The inventor irradiates the resin layer 100 'with a laser beam 106 having a diameter larger than the pad width of the pad 102 so as to expose the pad surface of the pad 102, and then irradiates the laser beam 106. In this case, when the exposed surface of the resin layer 100 forms a resin layer difficult to be laser processed, the exposed surface of the resin layer 100 exposed at the bottom of the opening opened in the resin layer 100 'may be flattened. The present invention has been achieved by considering and studying the present invention.

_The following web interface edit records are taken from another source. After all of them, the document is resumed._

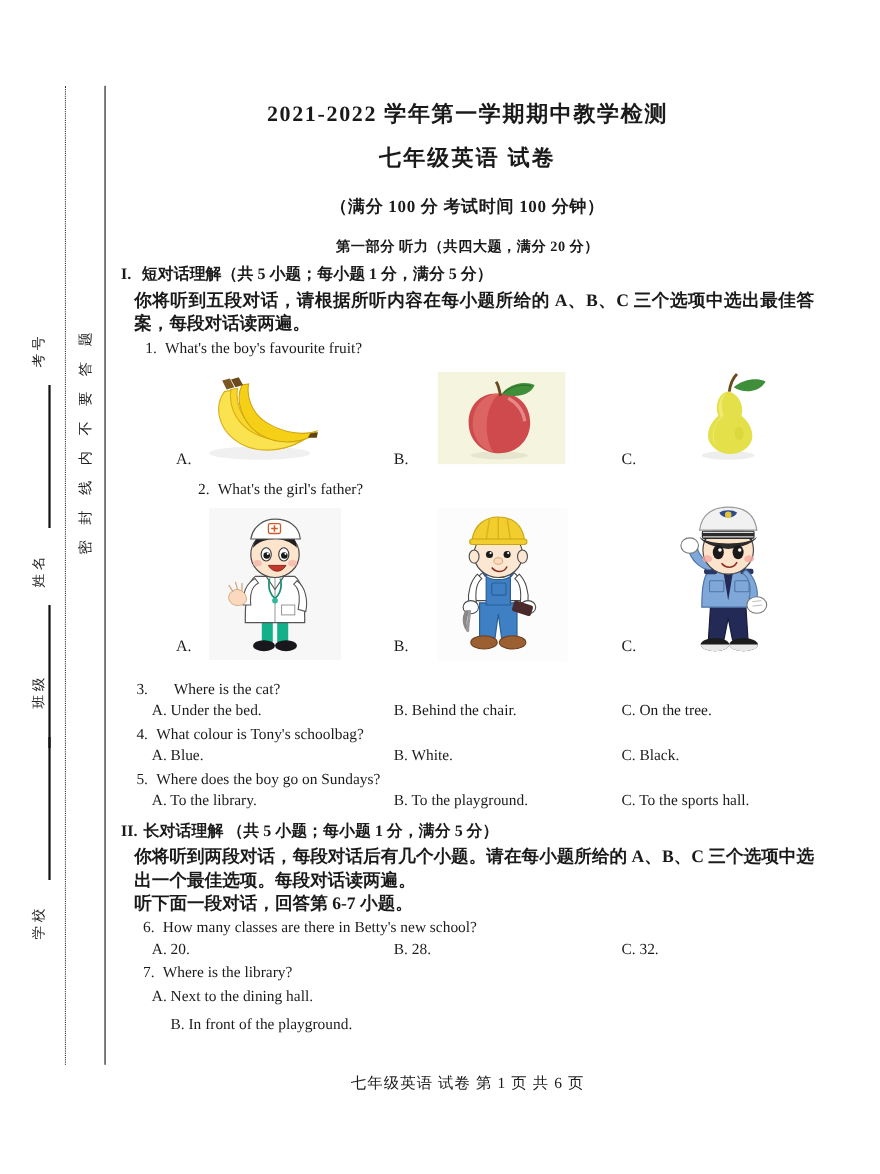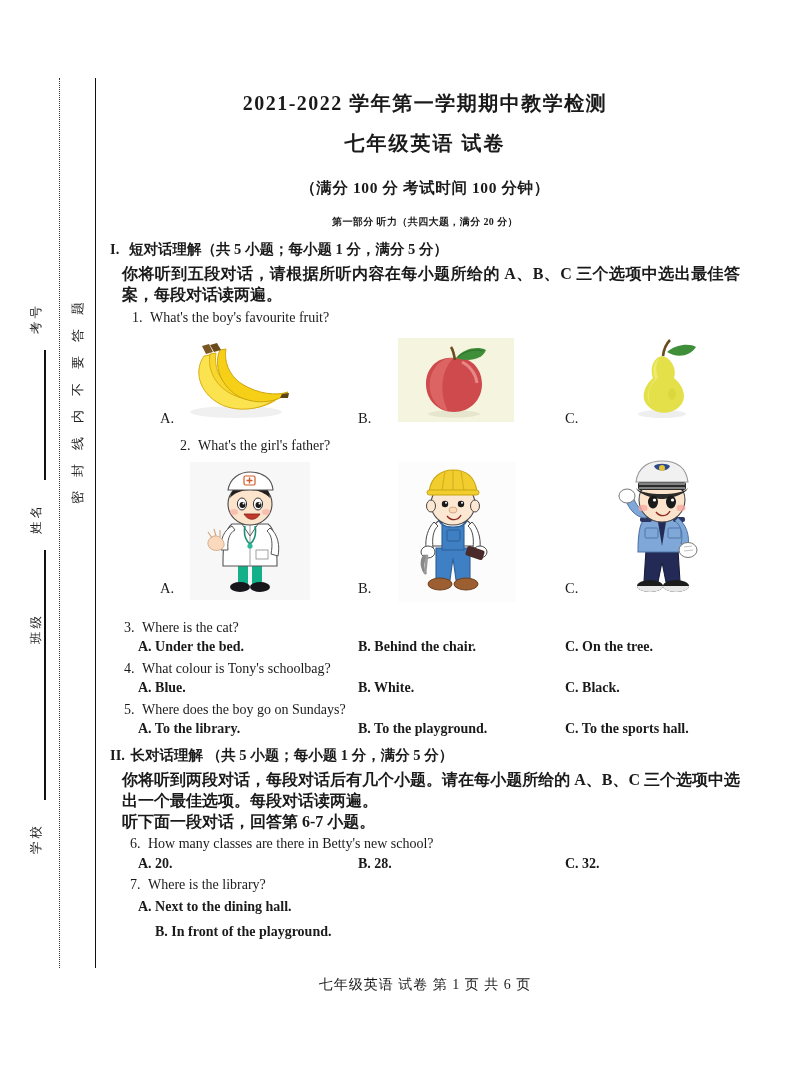--- a/index.html
+++ b/index.html
@@ -52,37 +52,37 @@
   .title2{
     position:absolute;left:0;top:130px;width:630px;text-align:center;
     font-size:20px;font-weight:bold;letter-spacing:2px;
   }
   .title3{
     position:absolute;left:0;top:178px;width:630px;text-align:center;
     font-size:15.5px;font-weight:bold;letter-spacing:0.6px;
   }
   .part-head{
     position:absolute;left:0;top:215px;width:630px;text-align:center;
-    font-size:10px;font-weight:bold;letter-spacing:0.4px;
+    font-size:13px;font-weight:bold;letter-spacing:0.4px;
   }
 
   .sec-head{
     position:absolute;font-size:14.5px;font-weight:bold;white-space:nowrap;
   }
   .sec-head .rom{font-family:"Liberation Serif",serif;font-weight:bold;}
 
   .para{
     position:absolute;font-size:16px;font-weight:bold;
     line-height:21px;width:618px;text-align:justify;
   }
   .qline{
     position:absolute;font-size:14px;white-space:nowrap;
   }
   .opt{
-    position:absolute;font-size:14px;white-space:nowrap;font-weight:bold;
+    position:absolute;font-size:14px;white-space:nowrap;
   }
 
   
   .colA{left:28px;}
   .colB{left:248px;}
   .colC{left:455px;}
 
   
   .piclab{position:absolute;font-size:14.5px;}
   .imgbox{position:absolute;overflow:hidden;}
@@ -311,21 +311,21 @@
         <circle cx="72.5" cy="42" r="1.6" fill="#fff"></circle>
         <ellipse cx="43" cy="50" rx="4.5" ry="3.2" fill="#f5aaa0" opacity="0.8"></ellipse>
         <ellipse cx="81" cy="50" rx="4.5" ry="3.2" fill="#f5aaa0" opacity="0.8"></ellipse>
         <path d="M56 54 C60 59 67 59 70 53" fill="none" stroke="#8d2a1f" stroke-width="1.4"></path>
       </svg>
     </div>
     <div class="piclab" style="left:455px;top:580px;">C.</div>
 
     <div class="qline" style="left:14px;top:620px;">
       <span>3.</span>
-      <span style="margin-left:4px;">Where is the cat?</span>
+      <span style="margin-left:20px;">Where is the cat?</span>
     </div>
     <div class="opt colA" style="top:639px;">A. Under the bed.</div>
     <div class="opt colB" style="top:639px;">B. Behind the chair.</div>
     <div class="opt colC" style="top:639px;">C. On the tree.</div>
 
     <div class="qline" style="left:14px;top:661px;">
       <span>4.</span>
       <span style="margin-left:4px;">What colour is Tony's schoolbag?</span>
     </div>
     <div class="opt colA" style="top:680px;">A. Blue.</div>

That is, the step of forming the first resin layer with a resin having more durability to the laser beam of the carbon dioxide gas laser than the resin forming the second resin layer,

Exposing the pad surface by partially removing the second resin layer by irradiating a laser beam of a carbon dioxide gas laser to a second resin layer covering the pad electrically connected to a conductor pattern formed on the surface of the first resin layer, and

Provided is a counterboring method by a carbon dioxide gas laser comprising controlling energy of a laser beam of a carbon dioxide gas laser irradiated to a second resin layer so as not to perform laser processing on the first resin layer.

In this invention, as a resin forming the first resin layer, a filler having durability against a laser beam of a carbon dioxide gas laser is compounded at a higher blending ratio than the filler blended with the resin forming the second resin layer. With the resin present, it is possible to easily form the first resin layer having durability against the laser beam of the carbon dioxide gas laser.

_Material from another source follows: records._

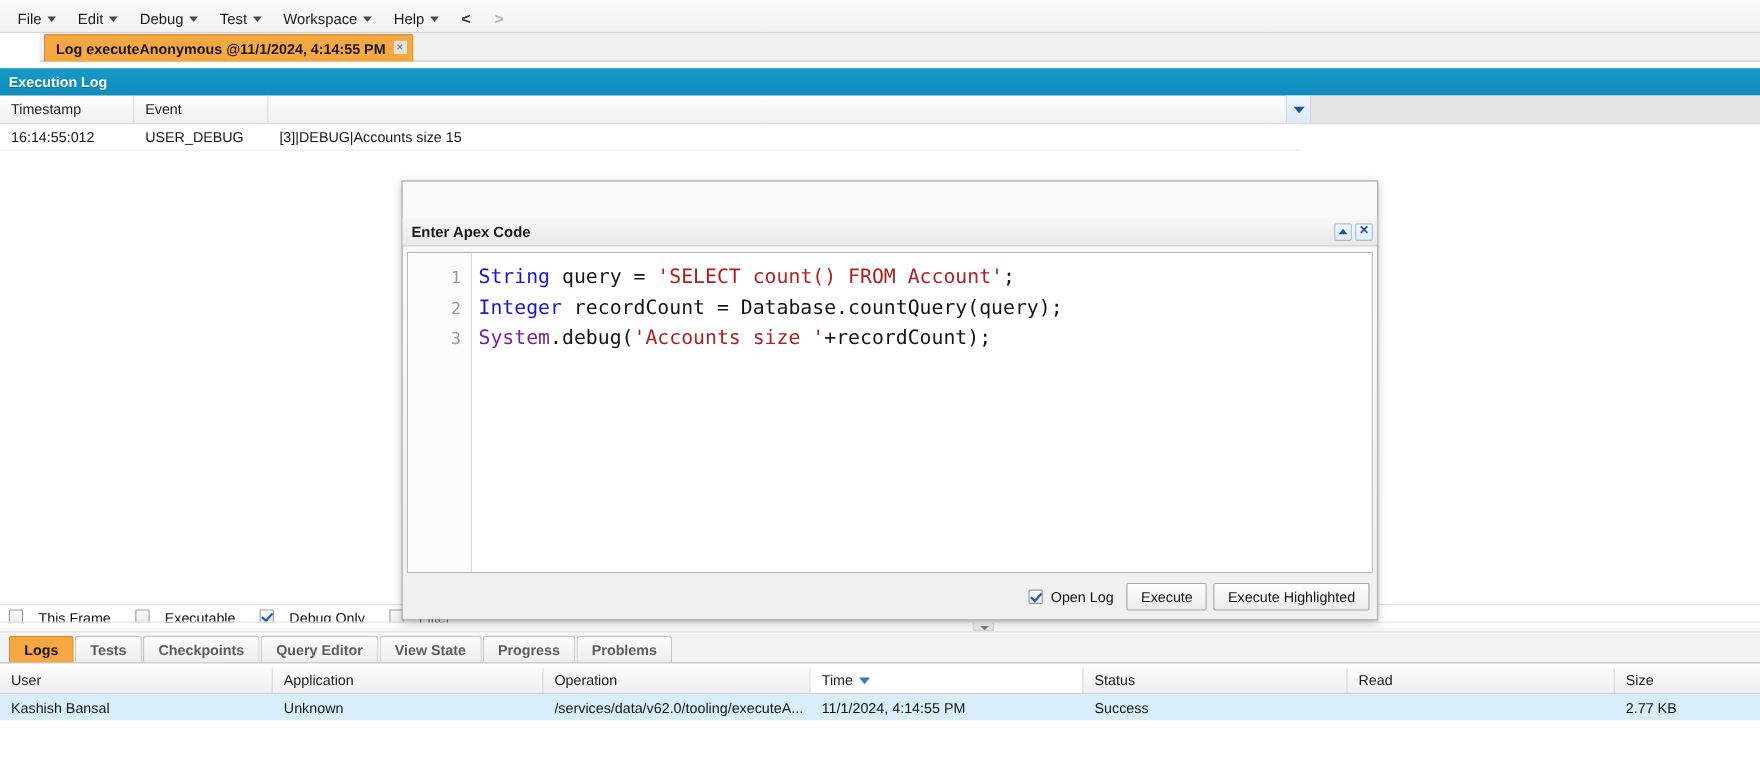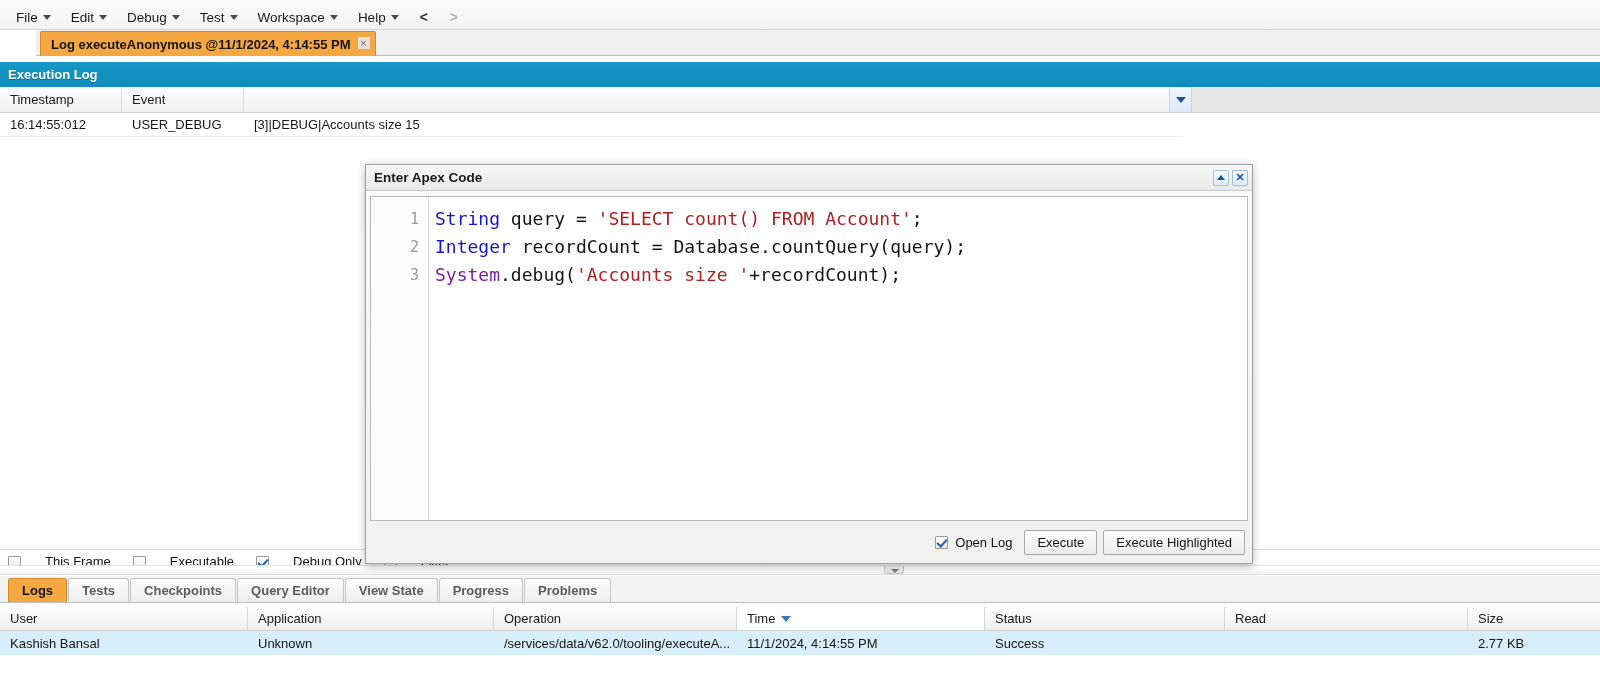--- a/index.html
+++ b/index.html
@@ -120,21 +120,21 @@
   }
 
   
   .filter-row {
     position: absolute; left: 0; top: 549px; width: 1600px; height: 24px;
     display: flex; align-items: center; gap: 0px;
     background: #ffffff;
     border-top: 1px solid #e0e0e0;
   }
   .chk-wrap {
-    display: flex; align-items: flex-end; gap: 24px;
+    display: flex; align-items: flex-start; gap: 14px;
     padding: 0 14px 0 8px; cursor: pointer; white-space: nowrap;
   }
   .chk {
     width: 13px; height: 13px; flex: none;
     background: linear-gradient(to bottom,#fdfdfd 0%,#eaeaea 100%);
     border: 1px solid #9a9a9a; border-radius: 1px;
     position: relative;
   }
   .chk.checked::after {
     content: "";
@@ -203,21 +203,21 @@
     width: 888px; height: 400px;
     background: linear-gradient(to bottom,#fafafa 0%,#f0f0f0 100%);
     border: 1px solid #9e9e9e;
     box-shadow: 0 2px 8px rgba(0,0,0,.28);
     display: flex; flex-direction: column;
   }
   .dlg-title {
     height: 26px; flex: none;
     background: linear-gradient(to bottom,#f7f7f7 0%,#e9e9e9 100%);
     border-bottom: 1px solid #c9c9c9;
-    display: flex; align-items: center; padding: 0 4px 0 8px;
+    display: flex; align-items: center; padding: 0 4px 0 8px; margin-top: 33px;
   }
   .dlg-title-text {
     flex: 1; font-size: 13.5px; font-weight: bold; color: #1a1a1a;
   }
   .dlg-btn {
     width: 16px; height: 16px; margin-left: 3px;
     background: linear-gradient(to bottom,#f4f9fe 0%,#dfecf9 100%);
     border: 1px solid #9fc0dd; border-radius: 2px;
     display: flex; align-items: center; justify-content: center;
     cursor: pointer;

From the viewpoint of the characteristics as the insulating layer of the second resin layer and the laser workability by the carbon dioxide gas laser, the blending ratio of the filler in the resin forming the second resin layer is set in the range of 10 to 25 wt%.

When the compounding ratio of the filler in the resin forming the first resin layer in contact with the second resin layer is set in the range of 1.5 to 3 times the compounding ratio of the filler in the resin forming the second resin layer, the second resin layer is carbon dioxide gas. Even if removed by the laser, the exposed surface of the first resin layer can be damaged as little as possible by the carbon dioxide gas laser.

As a filler mix | blended in resin which comprises a 1st resin layer and a 2nd resin layer, a silica-type filler can be used preferably.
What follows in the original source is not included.